#### Exercise brief
Return, from the listing below, each line where the word "body" appears.

#### Working data
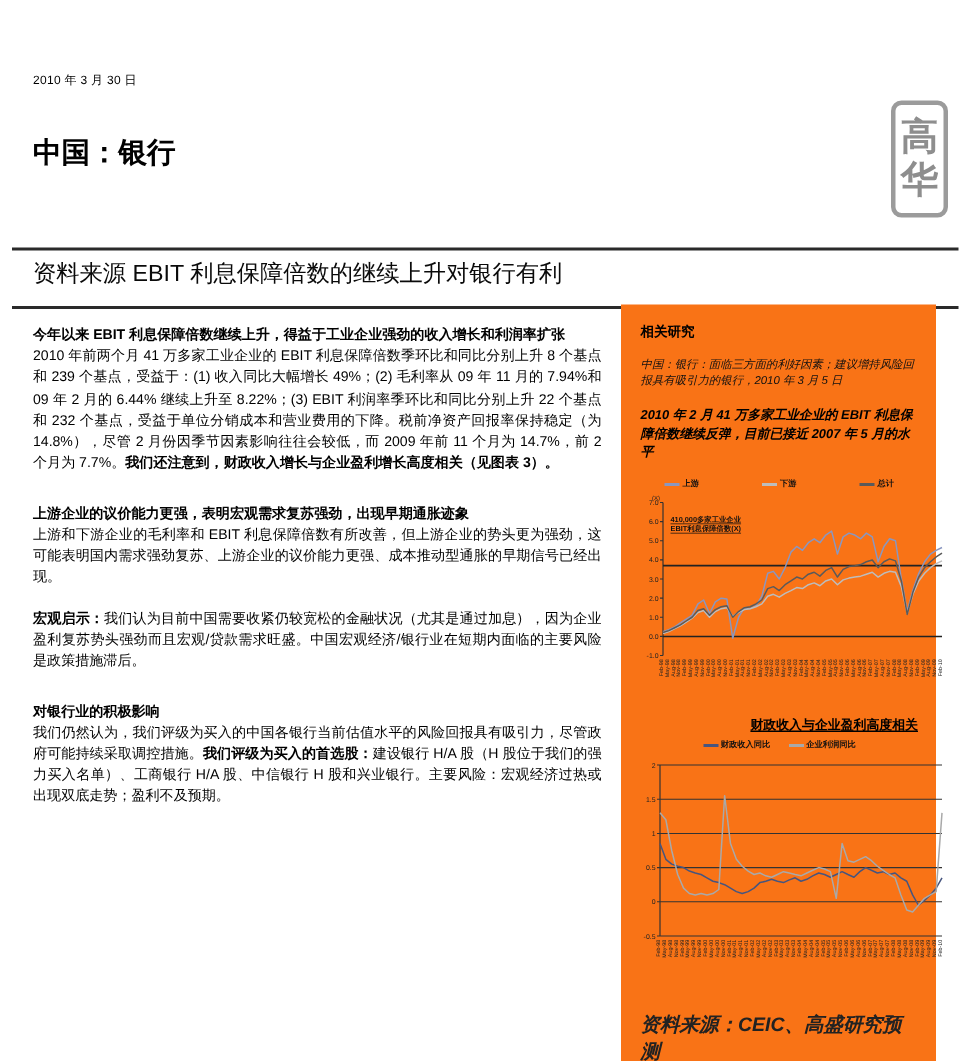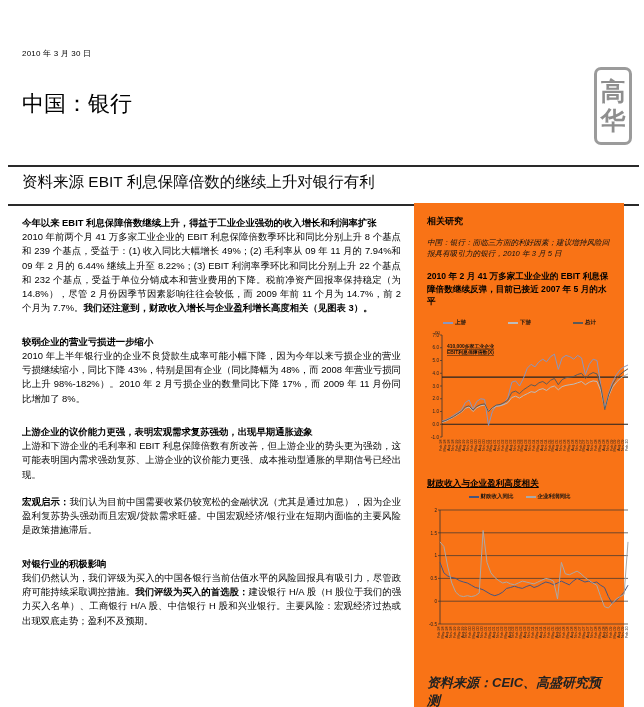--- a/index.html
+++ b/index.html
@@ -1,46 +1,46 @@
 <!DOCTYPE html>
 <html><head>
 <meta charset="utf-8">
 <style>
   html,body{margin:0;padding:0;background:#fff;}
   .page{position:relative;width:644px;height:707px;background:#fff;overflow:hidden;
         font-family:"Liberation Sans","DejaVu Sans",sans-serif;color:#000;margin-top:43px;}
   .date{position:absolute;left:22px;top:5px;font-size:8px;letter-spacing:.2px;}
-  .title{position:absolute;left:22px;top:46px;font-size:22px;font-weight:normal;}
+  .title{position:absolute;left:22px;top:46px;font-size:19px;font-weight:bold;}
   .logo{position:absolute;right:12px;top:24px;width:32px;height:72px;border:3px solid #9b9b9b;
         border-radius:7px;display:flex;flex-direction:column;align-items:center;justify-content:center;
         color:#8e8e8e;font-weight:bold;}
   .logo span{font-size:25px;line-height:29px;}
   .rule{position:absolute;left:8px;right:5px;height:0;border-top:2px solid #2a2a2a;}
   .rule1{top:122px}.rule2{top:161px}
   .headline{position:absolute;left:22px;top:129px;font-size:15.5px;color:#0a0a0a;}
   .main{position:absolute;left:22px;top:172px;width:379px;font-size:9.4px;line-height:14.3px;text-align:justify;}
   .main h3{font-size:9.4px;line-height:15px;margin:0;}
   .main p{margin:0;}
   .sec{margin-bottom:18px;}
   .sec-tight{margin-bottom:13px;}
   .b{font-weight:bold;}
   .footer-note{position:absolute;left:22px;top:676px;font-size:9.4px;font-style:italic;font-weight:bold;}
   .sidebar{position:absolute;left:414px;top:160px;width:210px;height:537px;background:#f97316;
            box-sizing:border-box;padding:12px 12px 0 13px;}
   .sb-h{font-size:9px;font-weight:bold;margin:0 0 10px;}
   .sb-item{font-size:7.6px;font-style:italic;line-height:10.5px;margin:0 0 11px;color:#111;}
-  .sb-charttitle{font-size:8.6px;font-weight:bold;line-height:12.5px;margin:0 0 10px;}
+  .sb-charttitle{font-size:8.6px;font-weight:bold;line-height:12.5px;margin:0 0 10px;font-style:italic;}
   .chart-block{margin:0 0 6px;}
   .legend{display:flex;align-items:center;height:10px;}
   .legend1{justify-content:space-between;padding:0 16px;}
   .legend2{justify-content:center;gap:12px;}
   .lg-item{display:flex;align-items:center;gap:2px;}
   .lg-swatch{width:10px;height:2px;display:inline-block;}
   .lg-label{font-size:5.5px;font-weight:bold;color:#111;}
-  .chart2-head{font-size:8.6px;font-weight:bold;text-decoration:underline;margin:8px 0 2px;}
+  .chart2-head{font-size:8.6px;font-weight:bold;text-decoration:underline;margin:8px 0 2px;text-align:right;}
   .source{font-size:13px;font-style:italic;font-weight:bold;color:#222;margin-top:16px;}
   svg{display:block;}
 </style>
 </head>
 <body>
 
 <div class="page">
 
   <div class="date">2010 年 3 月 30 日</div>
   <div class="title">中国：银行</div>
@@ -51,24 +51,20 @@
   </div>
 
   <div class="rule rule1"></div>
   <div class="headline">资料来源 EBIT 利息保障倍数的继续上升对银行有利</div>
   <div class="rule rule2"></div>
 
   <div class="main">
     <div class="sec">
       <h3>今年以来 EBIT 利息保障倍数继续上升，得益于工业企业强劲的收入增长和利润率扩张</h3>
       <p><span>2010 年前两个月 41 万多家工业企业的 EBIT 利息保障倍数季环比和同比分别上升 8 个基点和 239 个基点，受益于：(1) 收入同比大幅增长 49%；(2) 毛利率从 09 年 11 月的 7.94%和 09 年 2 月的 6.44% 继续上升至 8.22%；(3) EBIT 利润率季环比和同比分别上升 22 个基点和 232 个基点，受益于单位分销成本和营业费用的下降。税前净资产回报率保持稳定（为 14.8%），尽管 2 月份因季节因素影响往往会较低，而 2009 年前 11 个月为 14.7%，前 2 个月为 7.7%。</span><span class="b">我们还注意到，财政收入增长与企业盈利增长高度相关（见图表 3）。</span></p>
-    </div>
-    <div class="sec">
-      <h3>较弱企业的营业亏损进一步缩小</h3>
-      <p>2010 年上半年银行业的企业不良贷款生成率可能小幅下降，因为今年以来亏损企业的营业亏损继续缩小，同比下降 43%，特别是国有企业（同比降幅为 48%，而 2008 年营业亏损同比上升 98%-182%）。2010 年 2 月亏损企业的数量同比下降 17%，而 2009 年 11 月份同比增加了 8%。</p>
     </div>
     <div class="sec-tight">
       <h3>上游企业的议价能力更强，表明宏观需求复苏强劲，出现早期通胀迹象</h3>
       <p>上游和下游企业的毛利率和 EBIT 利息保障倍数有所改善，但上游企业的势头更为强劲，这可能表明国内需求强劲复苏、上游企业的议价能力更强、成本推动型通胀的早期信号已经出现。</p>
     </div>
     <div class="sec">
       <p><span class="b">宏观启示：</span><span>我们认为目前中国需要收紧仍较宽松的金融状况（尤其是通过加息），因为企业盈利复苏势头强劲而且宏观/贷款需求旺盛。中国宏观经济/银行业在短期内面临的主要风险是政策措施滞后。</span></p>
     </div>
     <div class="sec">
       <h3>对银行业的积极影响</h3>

#### Output below
   html,body{margin:0;padding:0;background:#fff;}
 <body>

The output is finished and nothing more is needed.